O Presidente da República, Jair Bolsonaro, assinou a Medida Provisória que “visa atender os anseios de muitos, não só de quem tem alguma dívida, bem como quem queira empreender”.
Para o presidente, o governo está deixando de ser “socialista na economia”, ficando mais enxuto.
Jair Bolsonaro batizou de MP da Segunda Chance, para “dar uma segunda chance a quem não deu certo no passado e tem uma dívida grande”.  

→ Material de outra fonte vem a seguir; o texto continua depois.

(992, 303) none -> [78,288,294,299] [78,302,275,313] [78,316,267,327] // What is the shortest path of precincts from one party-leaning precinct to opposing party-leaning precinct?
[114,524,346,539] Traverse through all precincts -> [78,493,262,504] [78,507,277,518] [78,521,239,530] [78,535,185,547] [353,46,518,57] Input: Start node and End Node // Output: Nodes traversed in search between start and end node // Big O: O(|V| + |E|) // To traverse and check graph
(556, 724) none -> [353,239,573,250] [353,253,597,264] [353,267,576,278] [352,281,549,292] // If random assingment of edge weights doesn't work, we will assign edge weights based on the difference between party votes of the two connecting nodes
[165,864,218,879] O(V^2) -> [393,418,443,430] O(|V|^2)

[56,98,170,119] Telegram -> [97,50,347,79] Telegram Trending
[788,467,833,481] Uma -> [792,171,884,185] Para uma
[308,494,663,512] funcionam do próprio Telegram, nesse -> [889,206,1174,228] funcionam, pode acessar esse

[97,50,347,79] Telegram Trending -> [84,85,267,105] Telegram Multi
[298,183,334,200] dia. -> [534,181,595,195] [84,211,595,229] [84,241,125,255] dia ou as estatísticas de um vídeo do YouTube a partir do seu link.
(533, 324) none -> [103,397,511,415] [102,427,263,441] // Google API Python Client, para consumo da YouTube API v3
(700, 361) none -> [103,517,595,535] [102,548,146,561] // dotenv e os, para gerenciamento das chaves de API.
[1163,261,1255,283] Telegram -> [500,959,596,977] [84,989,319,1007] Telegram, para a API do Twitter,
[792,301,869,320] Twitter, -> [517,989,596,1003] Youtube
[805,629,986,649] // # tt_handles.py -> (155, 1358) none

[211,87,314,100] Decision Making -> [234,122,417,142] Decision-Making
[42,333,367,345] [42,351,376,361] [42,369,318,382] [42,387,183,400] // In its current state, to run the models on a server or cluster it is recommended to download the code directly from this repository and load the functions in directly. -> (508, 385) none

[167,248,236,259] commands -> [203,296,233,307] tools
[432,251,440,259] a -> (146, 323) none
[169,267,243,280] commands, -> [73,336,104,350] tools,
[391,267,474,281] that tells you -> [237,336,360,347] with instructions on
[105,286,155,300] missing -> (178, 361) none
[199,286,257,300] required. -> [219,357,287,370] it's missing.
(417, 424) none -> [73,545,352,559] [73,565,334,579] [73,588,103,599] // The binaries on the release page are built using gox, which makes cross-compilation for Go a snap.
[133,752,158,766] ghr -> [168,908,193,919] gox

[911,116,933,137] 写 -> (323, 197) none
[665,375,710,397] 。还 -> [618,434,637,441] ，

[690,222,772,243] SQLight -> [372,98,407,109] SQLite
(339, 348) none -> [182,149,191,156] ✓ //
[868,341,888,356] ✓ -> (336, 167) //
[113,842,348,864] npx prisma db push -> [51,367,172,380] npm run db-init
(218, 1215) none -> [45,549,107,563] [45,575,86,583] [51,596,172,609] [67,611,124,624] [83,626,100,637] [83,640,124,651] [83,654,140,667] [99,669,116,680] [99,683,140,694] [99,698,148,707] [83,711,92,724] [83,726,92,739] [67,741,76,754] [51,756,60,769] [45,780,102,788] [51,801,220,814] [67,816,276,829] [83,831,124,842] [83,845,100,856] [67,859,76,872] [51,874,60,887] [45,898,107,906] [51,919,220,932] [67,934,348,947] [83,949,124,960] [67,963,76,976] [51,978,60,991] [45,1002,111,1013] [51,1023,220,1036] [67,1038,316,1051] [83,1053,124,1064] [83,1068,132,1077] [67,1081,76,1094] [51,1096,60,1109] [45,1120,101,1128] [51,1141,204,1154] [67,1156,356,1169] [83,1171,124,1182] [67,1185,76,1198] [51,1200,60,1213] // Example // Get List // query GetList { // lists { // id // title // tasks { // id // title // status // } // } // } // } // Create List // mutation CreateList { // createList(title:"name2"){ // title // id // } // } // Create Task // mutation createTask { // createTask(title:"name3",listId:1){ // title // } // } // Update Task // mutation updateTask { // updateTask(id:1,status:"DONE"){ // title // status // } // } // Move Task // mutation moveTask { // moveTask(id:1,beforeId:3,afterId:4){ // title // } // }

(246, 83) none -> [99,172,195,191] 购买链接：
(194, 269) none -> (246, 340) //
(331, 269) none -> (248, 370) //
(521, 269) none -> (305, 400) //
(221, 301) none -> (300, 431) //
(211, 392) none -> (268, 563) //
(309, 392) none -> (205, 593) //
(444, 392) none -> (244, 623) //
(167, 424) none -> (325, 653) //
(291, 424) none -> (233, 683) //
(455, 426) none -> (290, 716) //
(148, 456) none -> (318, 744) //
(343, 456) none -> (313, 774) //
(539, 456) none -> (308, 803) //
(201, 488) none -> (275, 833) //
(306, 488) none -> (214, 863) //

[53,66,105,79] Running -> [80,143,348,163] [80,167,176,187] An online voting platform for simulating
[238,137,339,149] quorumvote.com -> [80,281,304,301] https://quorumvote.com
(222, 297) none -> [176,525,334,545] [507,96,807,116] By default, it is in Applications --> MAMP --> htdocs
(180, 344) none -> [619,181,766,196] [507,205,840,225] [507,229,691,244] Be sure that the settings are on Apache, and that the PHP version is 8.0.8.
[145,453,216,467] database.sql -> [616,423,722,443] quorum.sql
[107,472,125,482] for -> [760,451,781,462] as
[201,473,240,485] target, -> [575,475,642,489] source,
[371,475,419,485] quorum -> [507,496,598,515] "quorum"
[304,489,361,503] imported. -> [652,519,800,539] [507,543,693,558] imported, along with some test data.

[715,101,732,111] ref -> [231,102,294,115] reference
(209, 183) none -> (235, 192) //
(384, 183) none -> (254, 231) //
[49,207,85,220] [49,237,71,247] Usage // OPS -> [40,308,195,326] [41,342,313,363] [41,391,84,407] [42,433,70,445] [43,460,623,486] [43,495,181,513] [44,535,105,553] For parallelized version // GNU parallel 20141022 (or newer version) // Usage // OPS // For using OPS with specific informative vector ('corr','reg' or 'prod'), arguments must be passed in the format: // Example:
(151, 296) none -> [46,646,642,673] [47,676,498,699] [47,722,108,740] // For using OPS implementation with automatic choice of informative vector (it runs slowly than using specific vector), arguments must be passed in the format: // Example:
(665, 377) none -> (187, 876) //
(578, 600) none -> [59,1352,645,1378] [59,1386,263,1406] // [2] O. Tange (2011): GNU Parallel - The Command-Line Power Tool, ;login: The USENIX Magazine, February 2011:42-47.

De acordo com o Ministério da Economia, a Medida Provisória do Contribuinte Legal prioriza as soluções negociadas e busca a redução de processos litigiosos e, com isso, pode auxiliar na regularização de 1,9 milhão de devedores, com débitos que somam R$ 1,4 trilhão, e encerrar centenas de milhares de processos que envolvem mais de R$ 640 bilhões.
As transações na cobrança da dívida ativa são para contribuintes classificados como C ou D na Dívida Ativa da União, aqueles que têm dívidas irrecuperáveis ou de difícil recuperação, como de empresas falidas ou sem patrimônio, por exemplo. Essa modalidade visa atingir aqueles contribuintes que reconheçam expressamente o débito junto à União, que não tenham alienado bens ou direitos, sem prévia comunicação ao fisco e que não tenham praticado atos fraudulentos ou de concorrência desleal.
De acordo com o Ministério da Economia, os descontos desse tipo de transação serão de até 50% sobre o total da dívida, podendo aumentar para até 70% no caso de pessoas físicas, micro ou pequenas empresas. O pagamento deverá ser em até 84 meses, podendo aumentar para 100 meses, e haverá a possibilidade de concessão de moratória (carência para início dos pagamentos). Os descontos ocorrem apenas sobre as parcelas acessórias (juros, multas, encargos), não atingindo o valor principal da dívida, e não abrangem multas criminais ou decorrentes de fraudes fiscais.
As transações tributárias envolvem duas modalidades: transações na cobrança da dívida ativa e transações no contencioso tributário.
Já as transações no contencioso tributário, que abrangem processos na Justiça ou no Conselho Administrativo de Recursos Fiscais (Carf), sempre envolverão concessões recíprocas entre as partes e abrangem dívidas cujas controvérsias jurídicas são consideradas relevantes e disseminadas, fruto da complexidade tributária.
Nesse caso, o governo vai lançar editais que poderão prever os descontos e prazo de até 84 meses para pagamento. De acordo com a pasta da Economia, os editais trarão as teses abrangidas pelas transações no contencioso tributário e as condições para adesão. Entretanto, eles não poderão contrariar decisão judicial definitiva, nem autorizarão a restituição de valores já pagos ou compensados.